CardioSolv was recently awarded a Phase I Small Business Initiative for Research (SBIR) grant by the National Science Foundation (NSF) to help us develop our technologies into forms more readily usable by the pharmaceutical and device industries.

Here’s the project summary:

This Small Business Innovation Research Phase I project will explore the development and commercial feasibility of a user-friendly cross-platform computing system for multi-scale tissue and organ cardiac electrophysiology and electromechanics modeling. This system will enable the discovery and development of new approaches to the diagnosis and treatment of cardiac disease and allow virtual exploration of mechanisms of cardiac rhythm disorder and electromechanical dysfunction, from the protein to the entire organ. The proposed system will include capabilities for direct input of cardiac imaging data, including patient MR and CT scans, and for the automatic generation of electrophysiological and mechanical computational meshes of the heart. Users will be able to tailor the behavior of individual components of the system to represent specific cardiac pathologies, targets, and interventions. Simulations will be managed with ease, and a robust cross-platform user-friendly interface will allow effortless visualization of results. Specific Technical Objectives include: 1) Assessing the technical feasibility of assembling an automated pipeline; 2) Assessing the technical feasibility of developing a cross-platform GUI that integrates cardiac electromechanical model assembly, simulation, and analysis; and 3) Testing and refining the prototype system to meet customer needs and utilizing user input to assess the commercial feasibility of the system.

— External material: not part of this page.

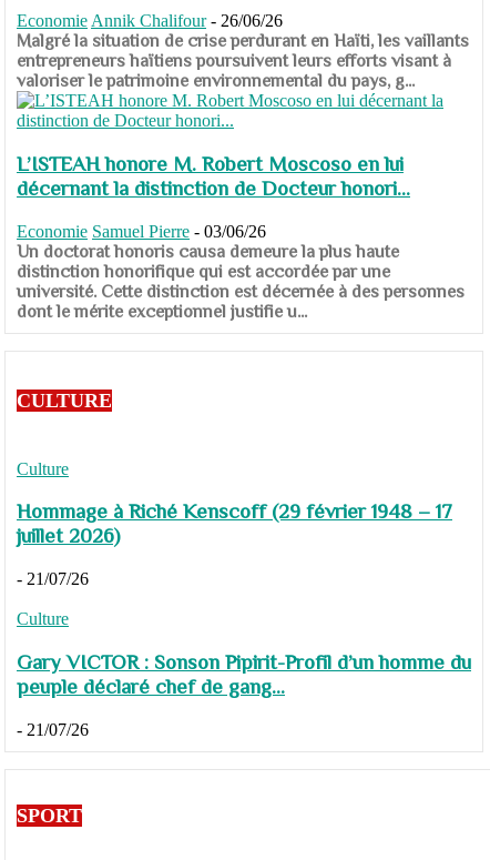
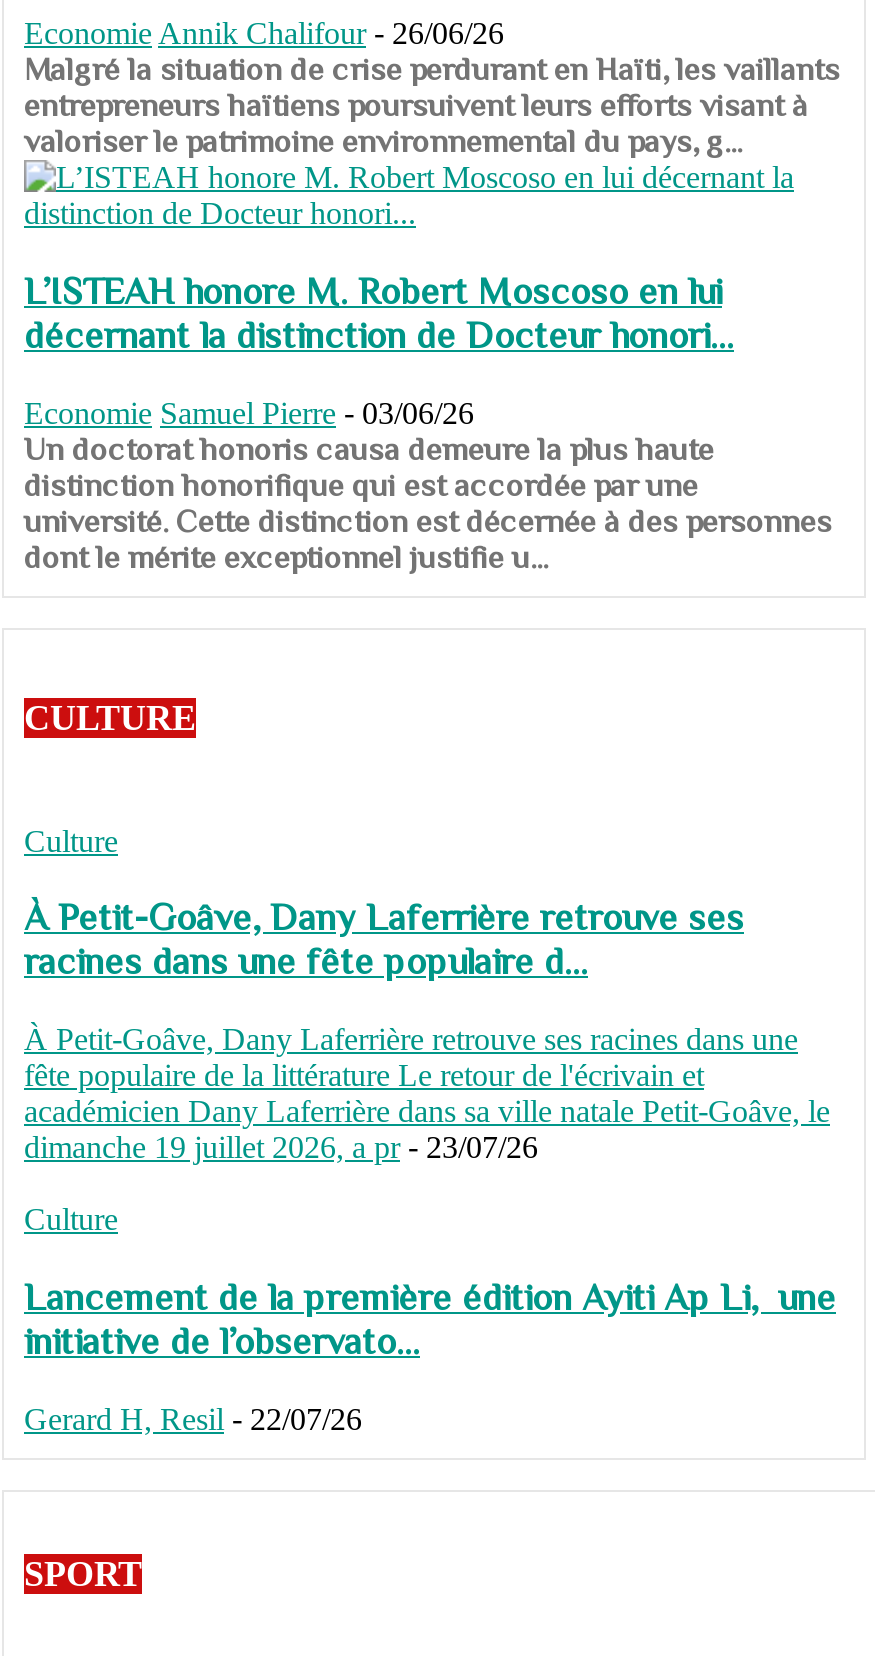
[17,500,452,548] Hommage à Riché Kenscoff (29 février 1948 – 17 | juillet 2026) -> [24,897,744,983] À Petit-Goâve, Dany Laferrière retrouve ses | racines dans une fête populaire d...
[17,569,89,588] - 21/07/26 -> [24,1022,830,1164] À Petit-Goâve, Dany Laferrière retrouve ses racines dans une | fête populaire de la littérature Le retour de l'écrivain et | académicien Dany Laferrière dans sa ville natale Petit-Goâve, le | dimanche 19 juillet 2026, a pr - 23/07/26
[17,650,471,698] Gary VICTOR : Sonson Pipirit-Profil d’un homme du | peuple déclaré chef de gang... -> [24,1276,836,1362] Lancement de la première édition Ayiti Ap Li, une | initiative de l’observato...
[17,720,89,739] - 21/07/26 -> [24,1401,362,1435] Gerard H, Resil - 22/07/26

The proposed system represents an enormous paradigm shift in the way cardiac electromechanical simulation is done. It will not only integrate, in one easy-to-use system, cardiac electrical and mechanical function using the most sophisticated cardiac simulation tools ever developed, but intends to make simulation accessible to a very broad aspect of society. Currently, cardiac modeling is used in the exploration of new approaches to the diagnosis and treatment of cardiac disease only in a few academic laboratories. However, cardiac device manufacturing, biotech, and pharmaceutical industries have a significant interest in cardiac tissue and organ modeling. For device companies, it presents an opportunity to develop and test prototype devices and treatment modalities. For pharmaceutical companies, it offers an unrivaled opportunity to quickly screen drugs for pro-arrhythmic effects. It also provides benefits to academic researchers since sophisticated state-of-the-art simulation tools will open new research horizons, particularly translational research projects in personalized medicine. In the long term, CardioSolv’s system is expected to bring cardiac modeling to the patient bedside by becoming a physician’s reference tool for patient-specific diagnostics and optimization of cardiac therapy. Finally, the proposed system is expected to become an effective teaching tool, and part of biomedical and clinical curricula.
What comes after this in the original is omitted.